Try it: All lines of the entries with "Высшая" in them must be listed.

Image comparison data:
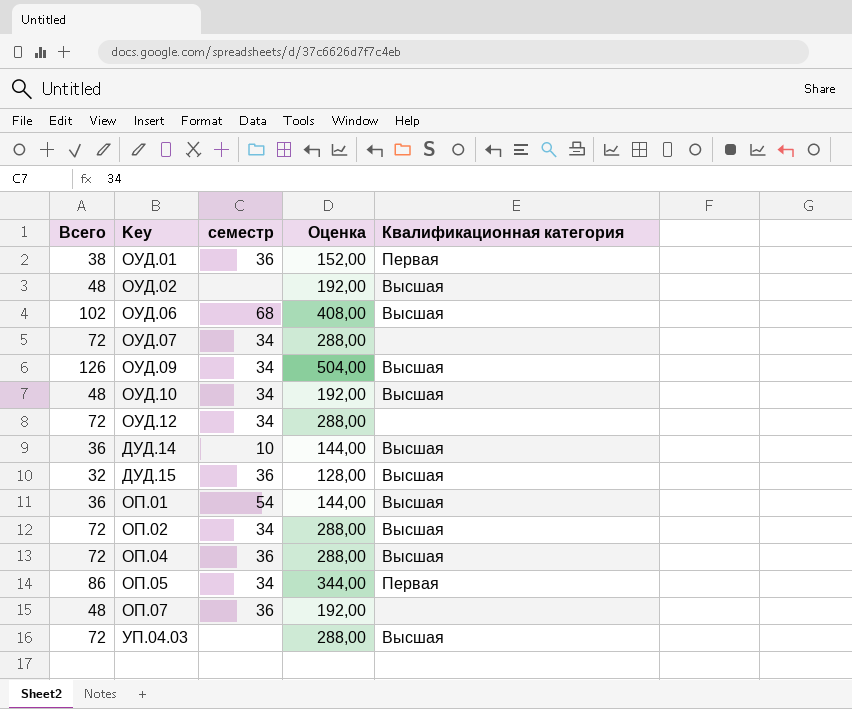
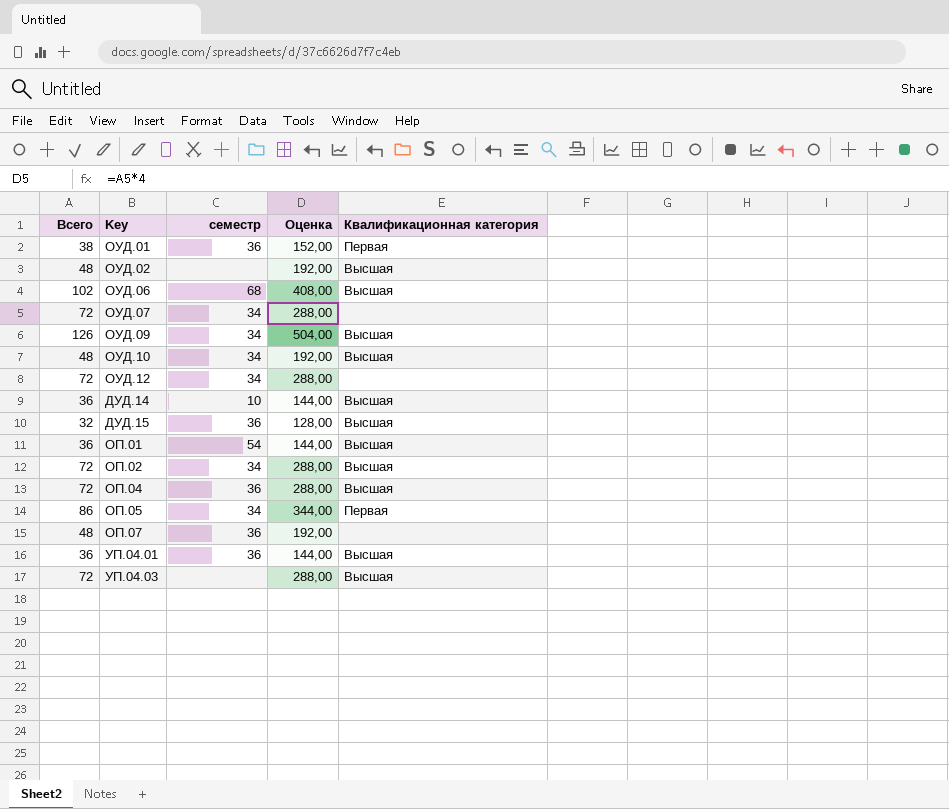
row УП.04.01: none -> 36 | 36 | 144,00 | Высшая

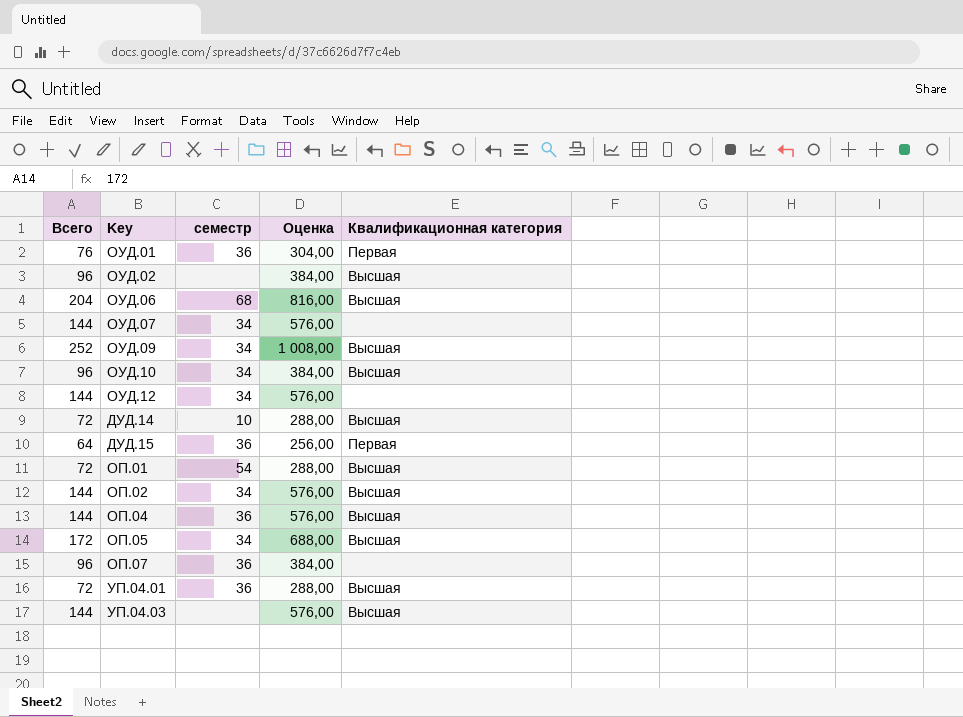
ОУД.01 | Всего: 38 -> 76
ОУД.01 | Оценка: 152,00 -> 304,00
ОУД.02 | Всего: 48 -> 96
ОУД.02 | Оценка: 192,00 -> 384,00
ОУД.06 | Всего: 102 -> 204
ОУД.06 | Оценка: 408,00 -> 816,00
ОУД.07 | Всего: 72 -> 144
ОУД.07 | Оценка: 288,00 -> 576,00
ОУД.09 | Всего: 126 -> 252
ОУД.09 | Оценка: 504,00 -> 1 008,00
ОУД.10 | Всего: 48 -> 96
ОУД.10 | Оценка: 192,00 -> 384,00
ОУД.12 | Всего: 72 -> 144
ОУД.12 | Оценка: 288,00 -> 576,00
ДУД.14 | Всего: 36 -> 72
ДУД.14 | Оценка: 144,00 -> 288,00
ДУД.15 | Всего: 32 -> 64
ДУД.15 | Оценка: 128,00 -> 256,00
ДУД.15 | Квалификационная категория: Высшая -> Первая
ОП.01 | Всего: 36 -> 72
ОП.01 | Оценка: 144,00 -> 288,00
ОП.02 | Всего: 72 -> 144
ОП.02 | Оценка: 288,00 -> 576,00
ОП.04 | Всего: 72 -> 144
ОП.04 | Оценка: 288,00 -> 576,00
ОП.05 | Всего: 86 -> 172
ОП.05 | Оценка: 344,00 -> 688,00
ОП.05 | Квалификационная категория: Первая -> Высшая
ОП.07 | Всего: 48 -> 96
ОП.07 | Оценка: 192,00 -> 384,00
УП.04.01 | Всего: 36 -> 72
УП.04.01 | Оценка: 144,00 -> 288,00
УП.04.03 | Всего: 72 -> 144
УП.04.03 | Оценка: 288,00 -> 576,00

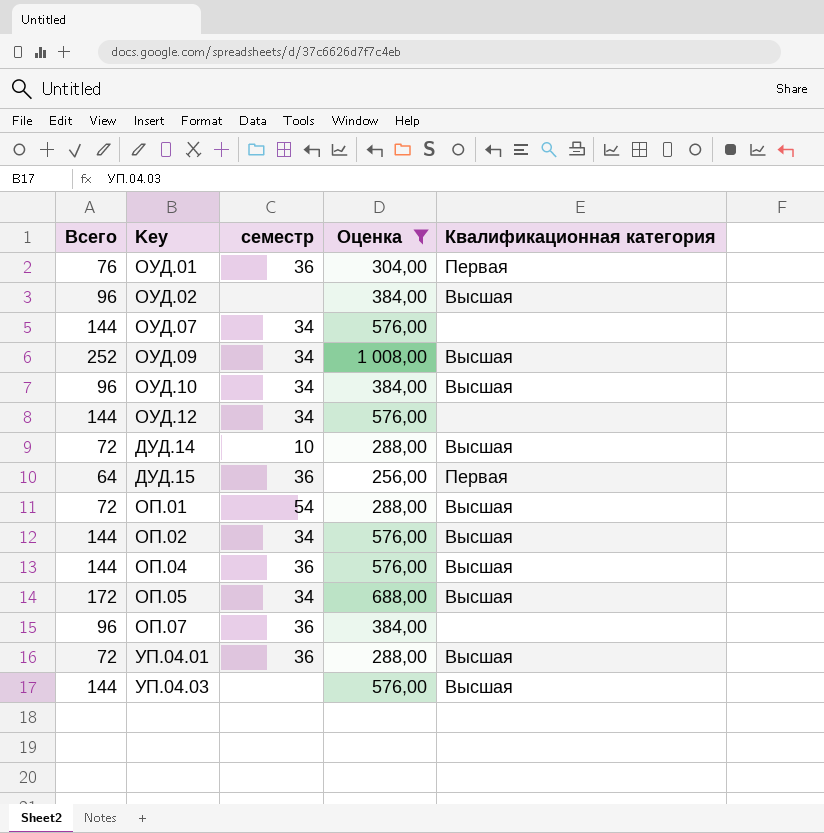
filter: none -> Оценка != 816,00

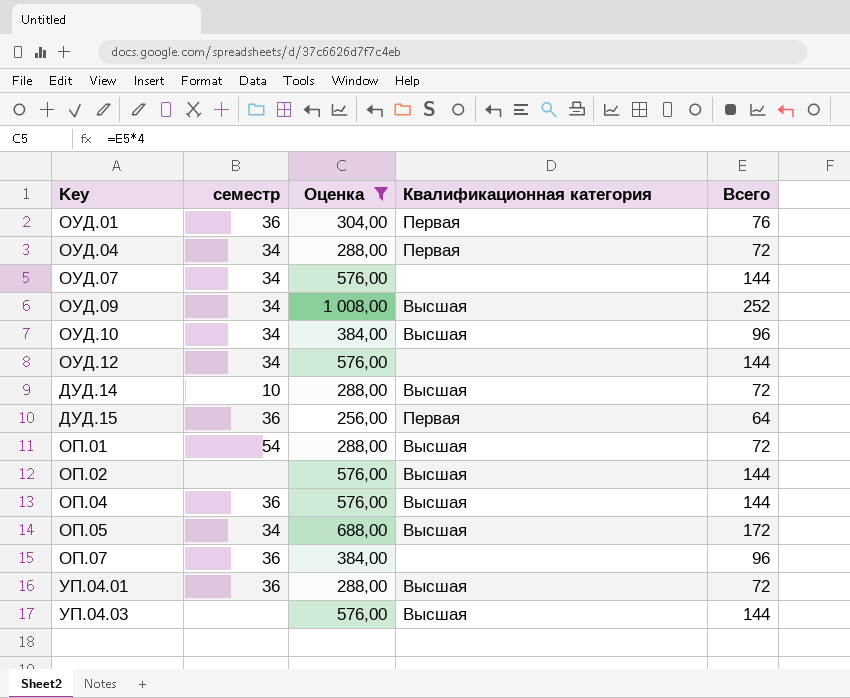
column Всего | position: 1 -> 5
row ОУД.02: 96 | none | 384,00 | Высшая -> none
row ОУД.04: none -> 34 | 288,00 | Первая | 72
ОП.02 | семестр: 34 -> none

Written solution:
row УП.04.01: none -> 36 | 36 | 144,00 | Высшая
ДУД.15 | Квалификационная категория: Высшая -> Первая
ОП.05 | Квалификационная категория: Первая -> Высшая
row ОУД.02: 96 | none | 384,00 | Высшая -> none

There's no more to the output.